((
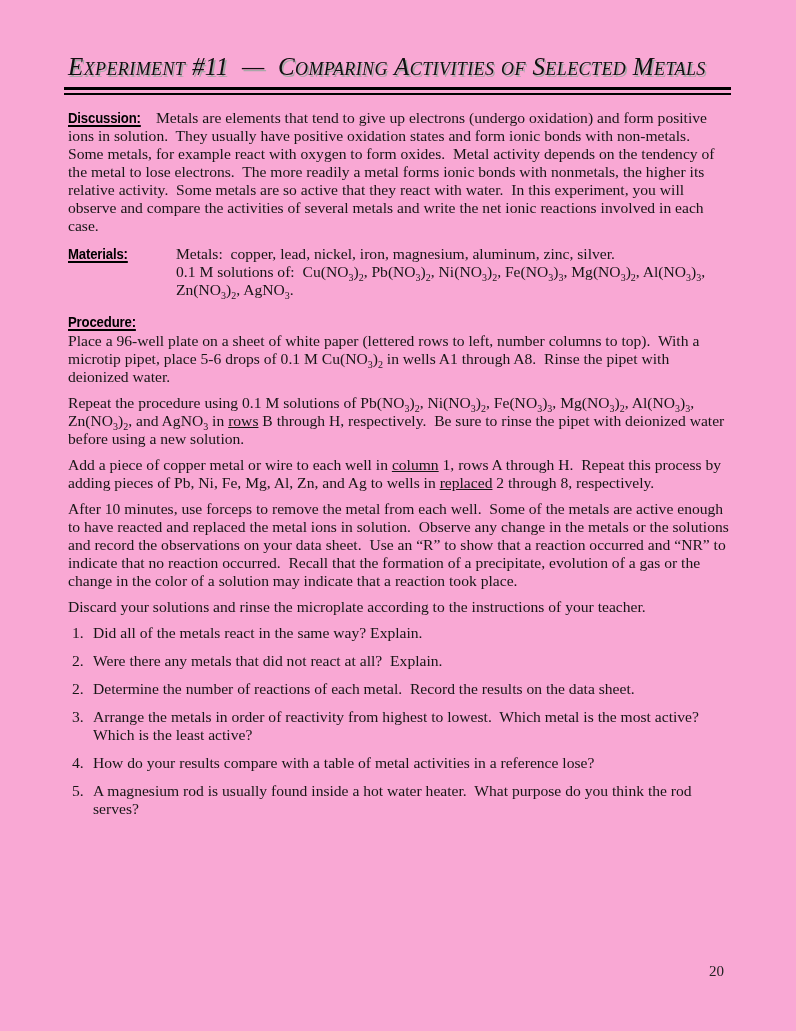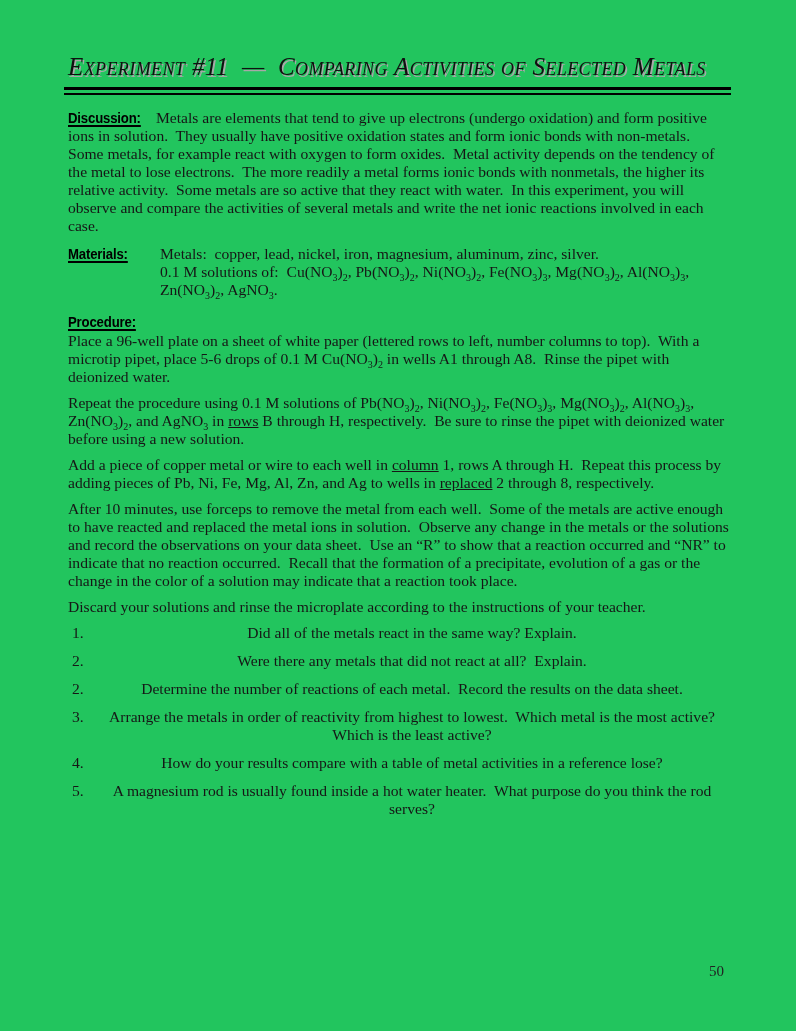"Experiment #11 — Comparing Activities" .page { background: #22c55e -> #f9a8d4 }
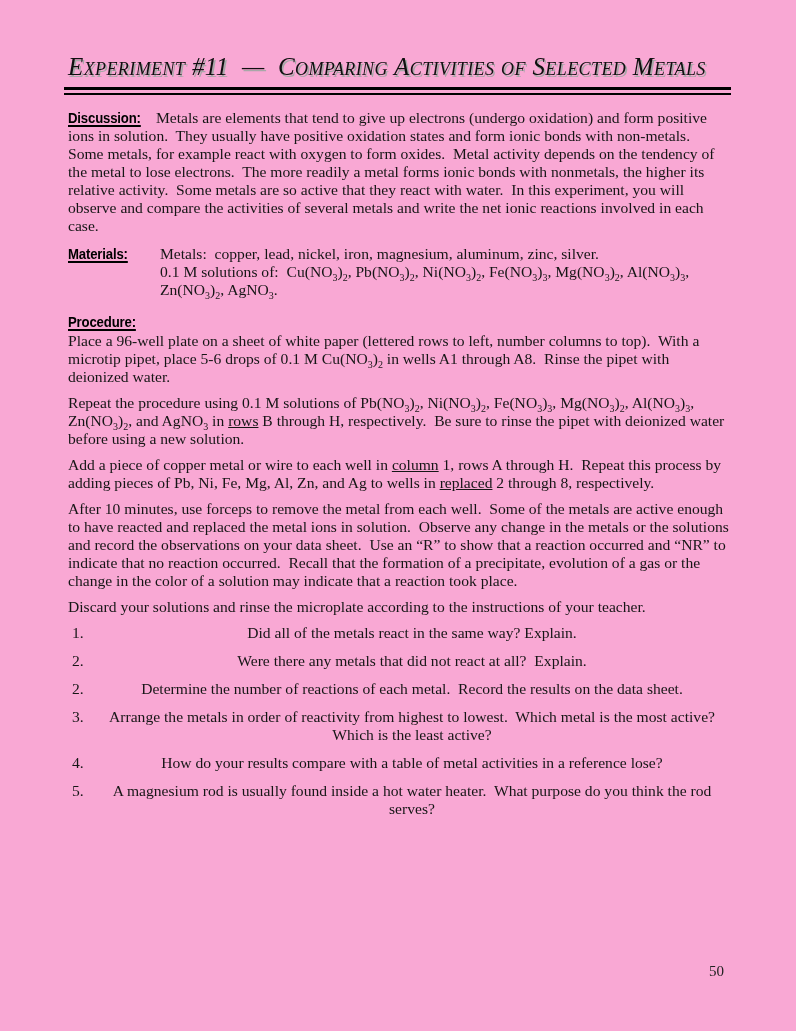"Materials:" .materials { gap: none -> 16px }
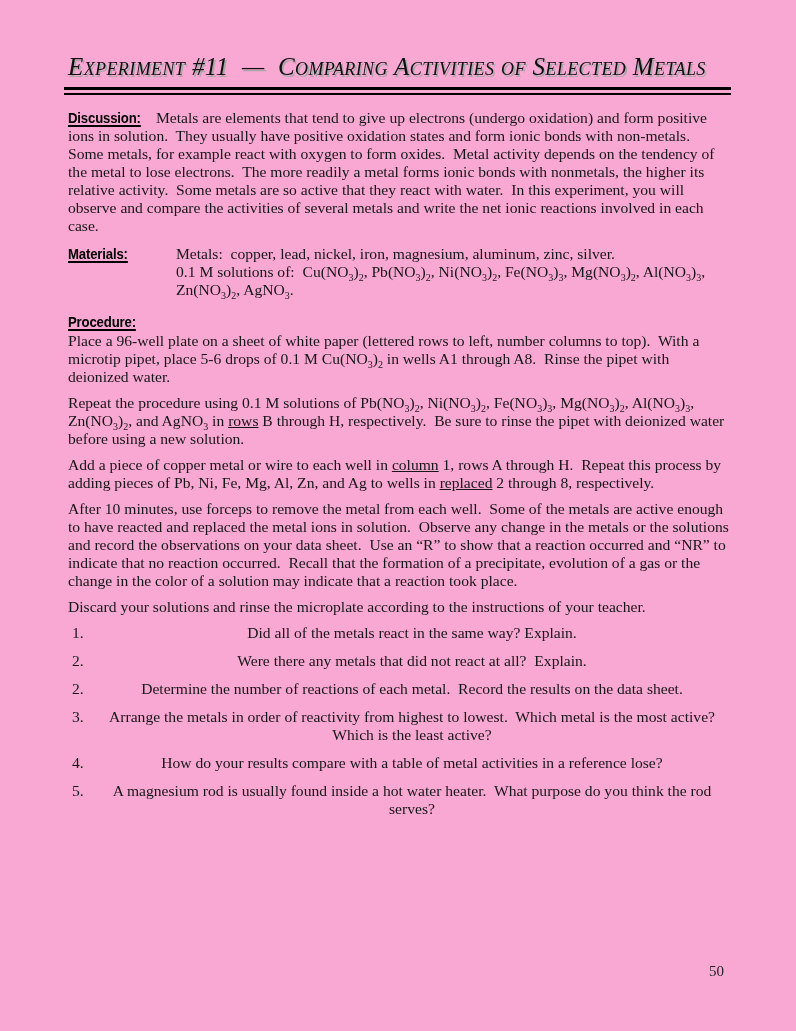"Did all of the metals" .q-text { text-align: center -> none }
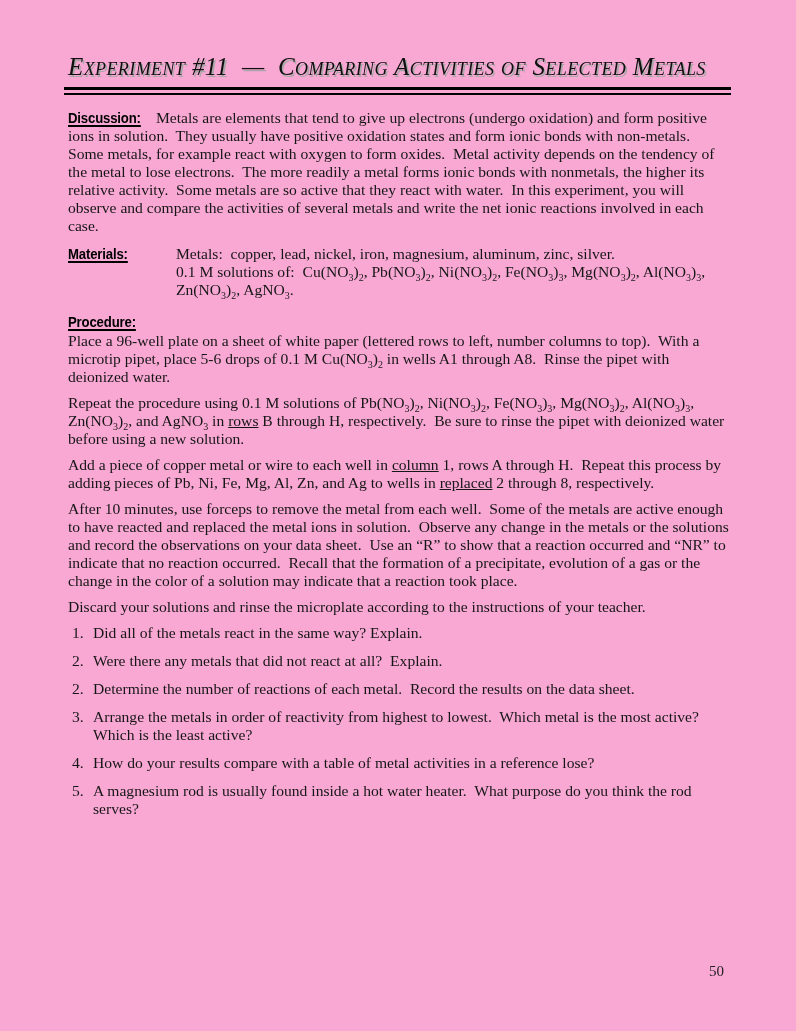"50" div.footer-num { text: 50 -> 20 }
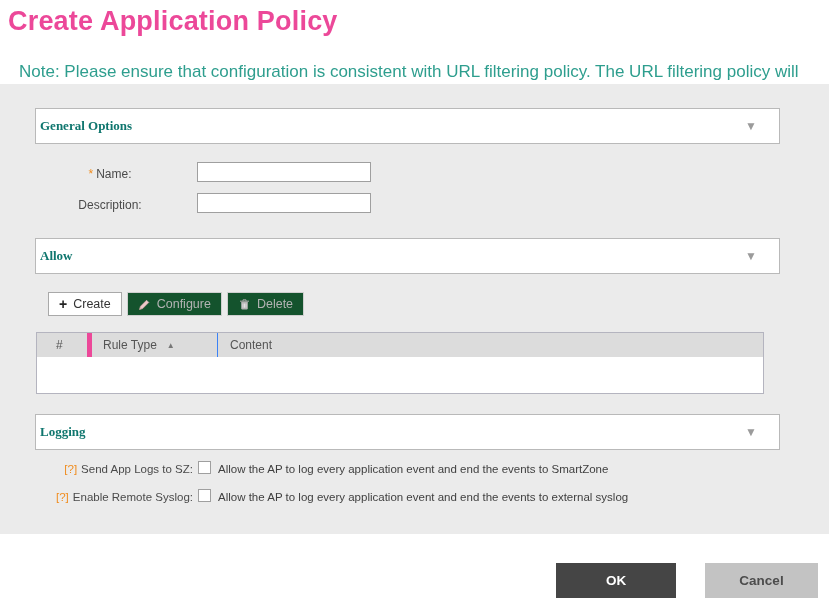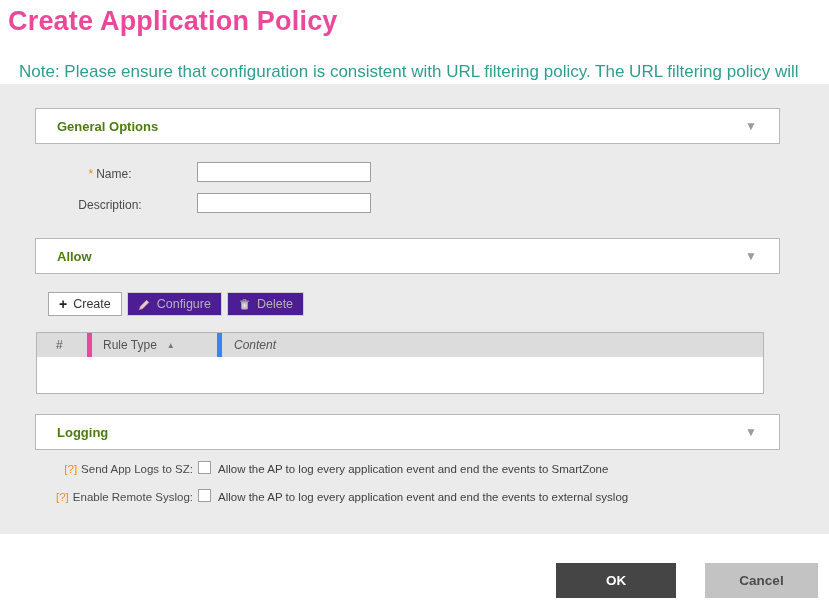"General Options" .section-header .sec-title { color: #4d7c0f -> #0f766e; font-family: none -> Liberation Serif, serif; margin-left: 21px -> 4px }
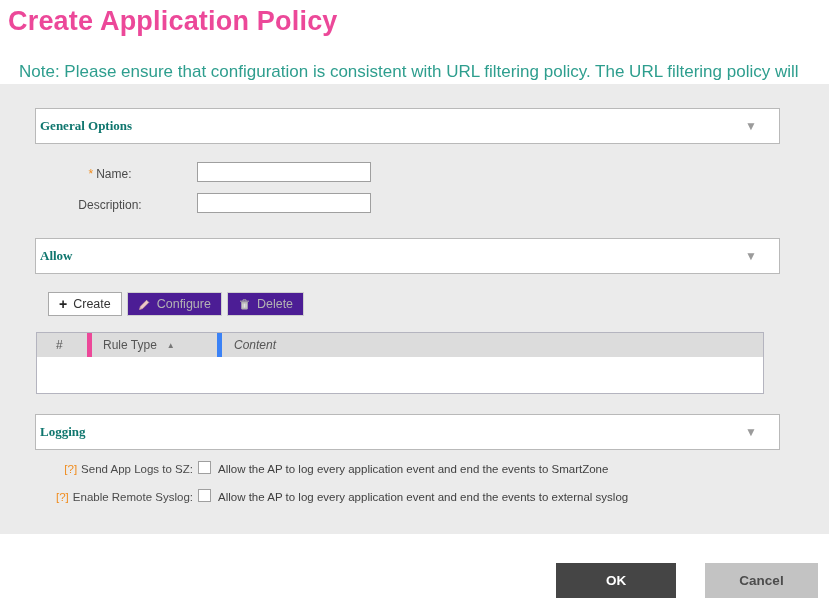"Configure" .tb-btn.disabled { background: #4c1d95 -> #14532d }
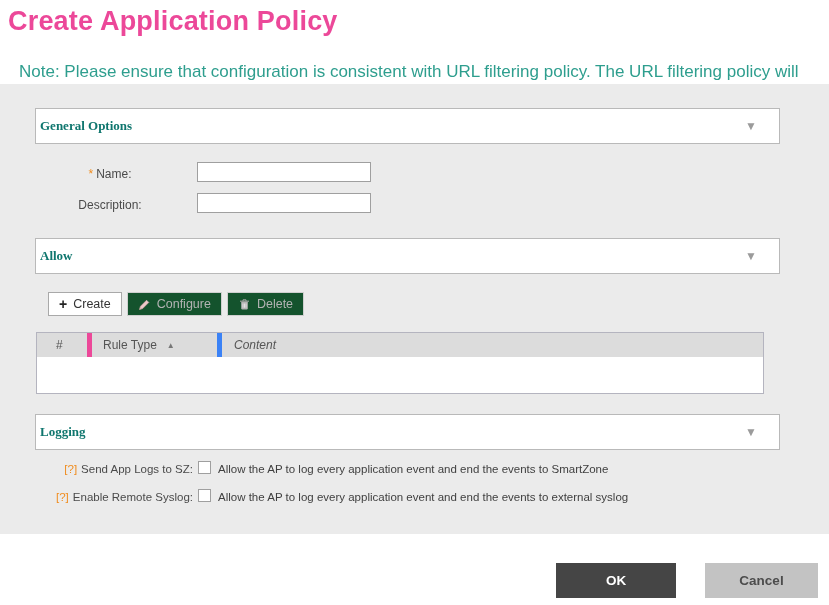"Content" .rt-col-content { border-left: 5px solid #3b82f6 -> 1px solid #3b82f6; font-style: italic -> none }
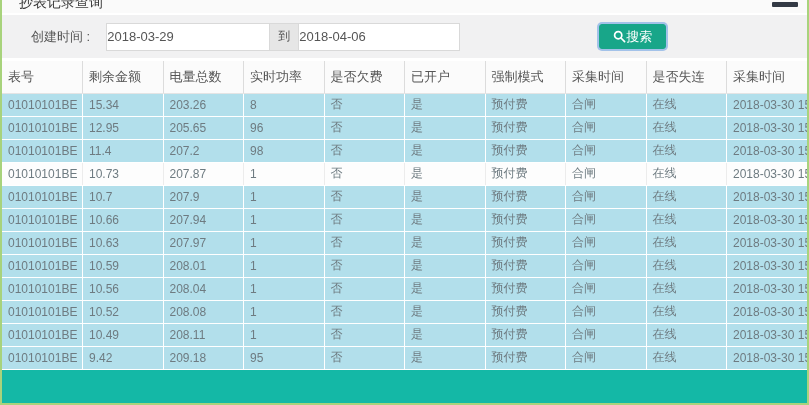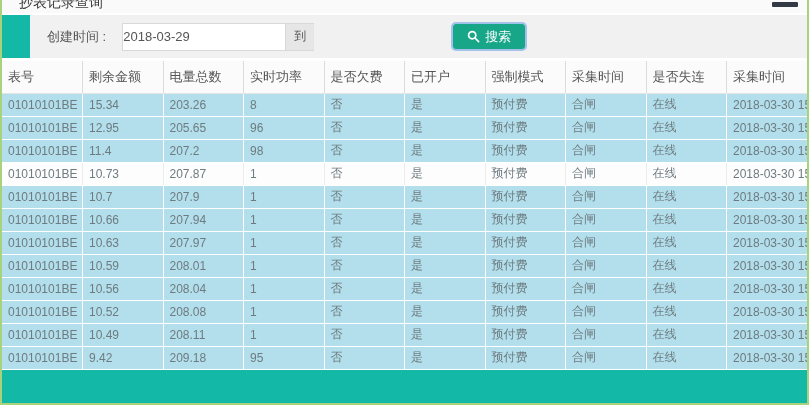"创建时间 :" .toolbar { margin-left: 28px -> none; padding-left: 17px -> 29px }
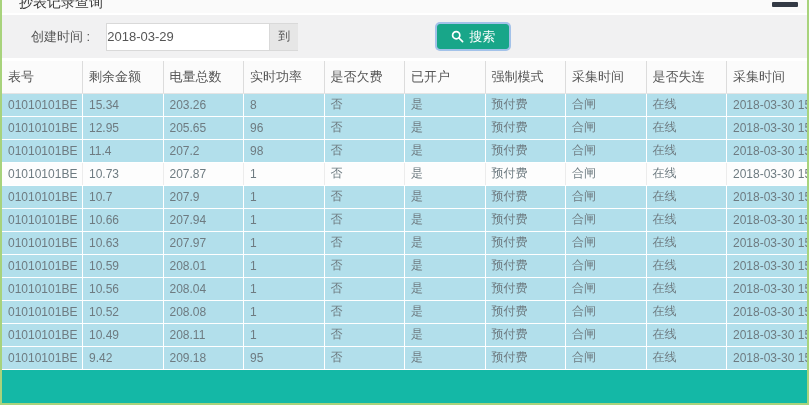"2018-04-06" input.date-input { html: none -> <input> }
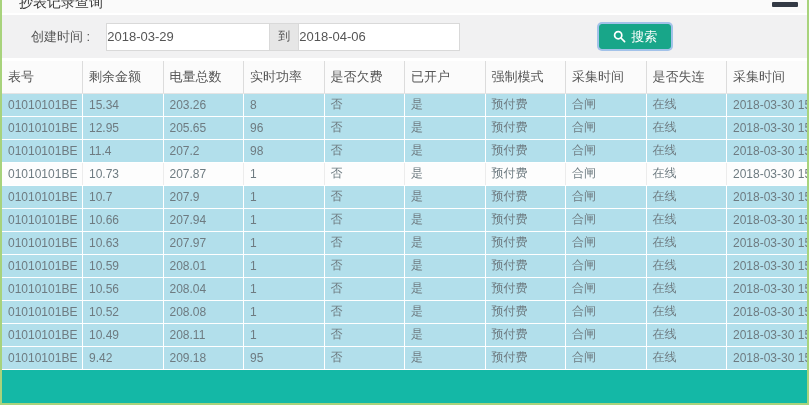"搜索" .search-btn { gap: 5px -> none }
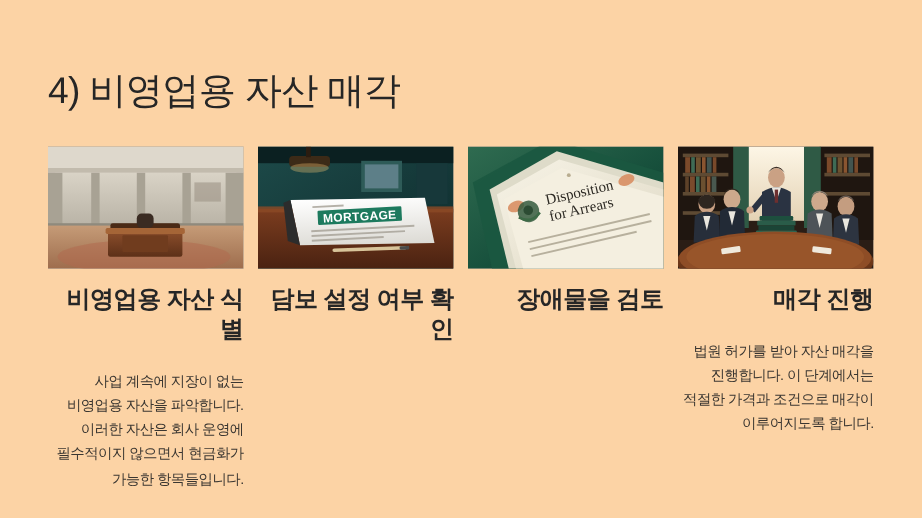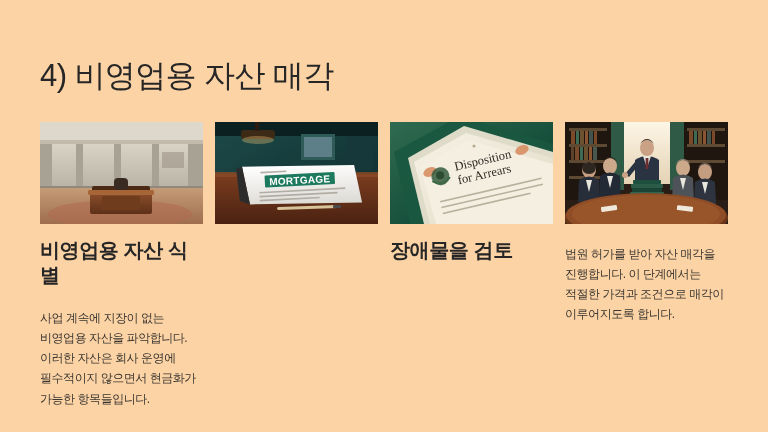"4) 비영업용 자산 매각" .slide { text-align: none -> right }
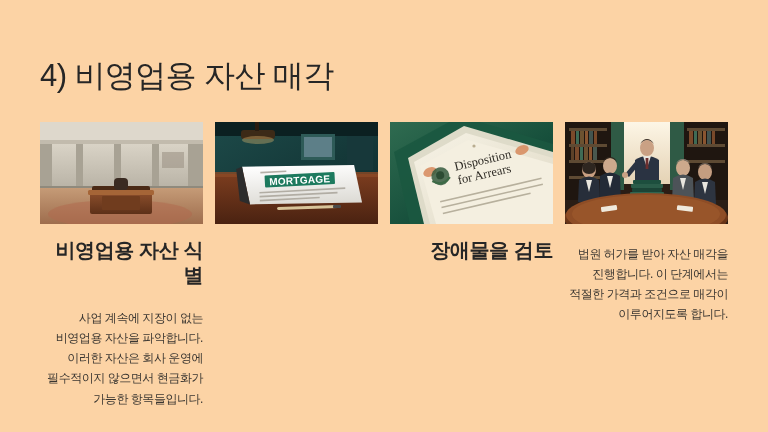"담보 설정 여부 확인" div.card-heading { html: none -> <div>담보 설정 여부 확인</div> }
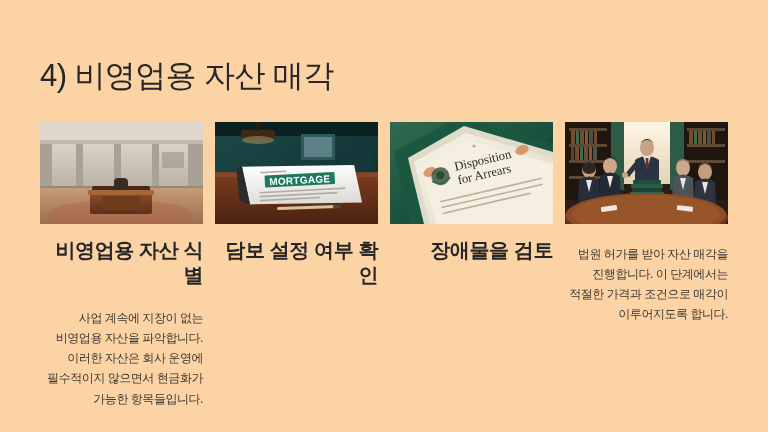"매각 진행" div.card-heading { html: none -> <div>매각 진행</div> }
))
*WHAT IS REQUIRED*. Please print every record above exactly, but leave the pictures out.

*SOLUTION TO THIS EXERCISE*.
"Experiment #11 — Comparing Activities" .page { background: #22c55e -> #f9a8d4 }
"Materials:" .materials { gap: none -> 16px }
"Did all of the metals" .q-text { text-align: center -> none }
"50" div.footer-num { text: 50 -> 20 }
"General Options" .section-header .sec-title { color: #4d7c0f -> #0f766e; font-family: none -> Liberation Serif, serif; margin-left: 21px -> 4px }
"Configure" .tb-btn.disabled { background: #4c1d95 -> #14532d }
"Content" .rt-col-content { border-left: 5px solid #3b82f6 -> 1px solid #3b82f6; font-style: italic -> none }
"创建时间 :" .toolbar { margin-left: 28px -> none; padding-left: 17px -> 29px }
"2018-04-06" input.date-input { html: none -> <input> }
"搜索" .search-btn { gap: 5px -> none }
"4) 비영업용 자산 매각" .slide { text-align: none -> right }
"담보 설정 여부 확인" div.card-heading { html: none -> <div>담보 설정 여부 확인</div> }
"매각 진행" div.card-heading { html: none -> <div>매각 진행</div> }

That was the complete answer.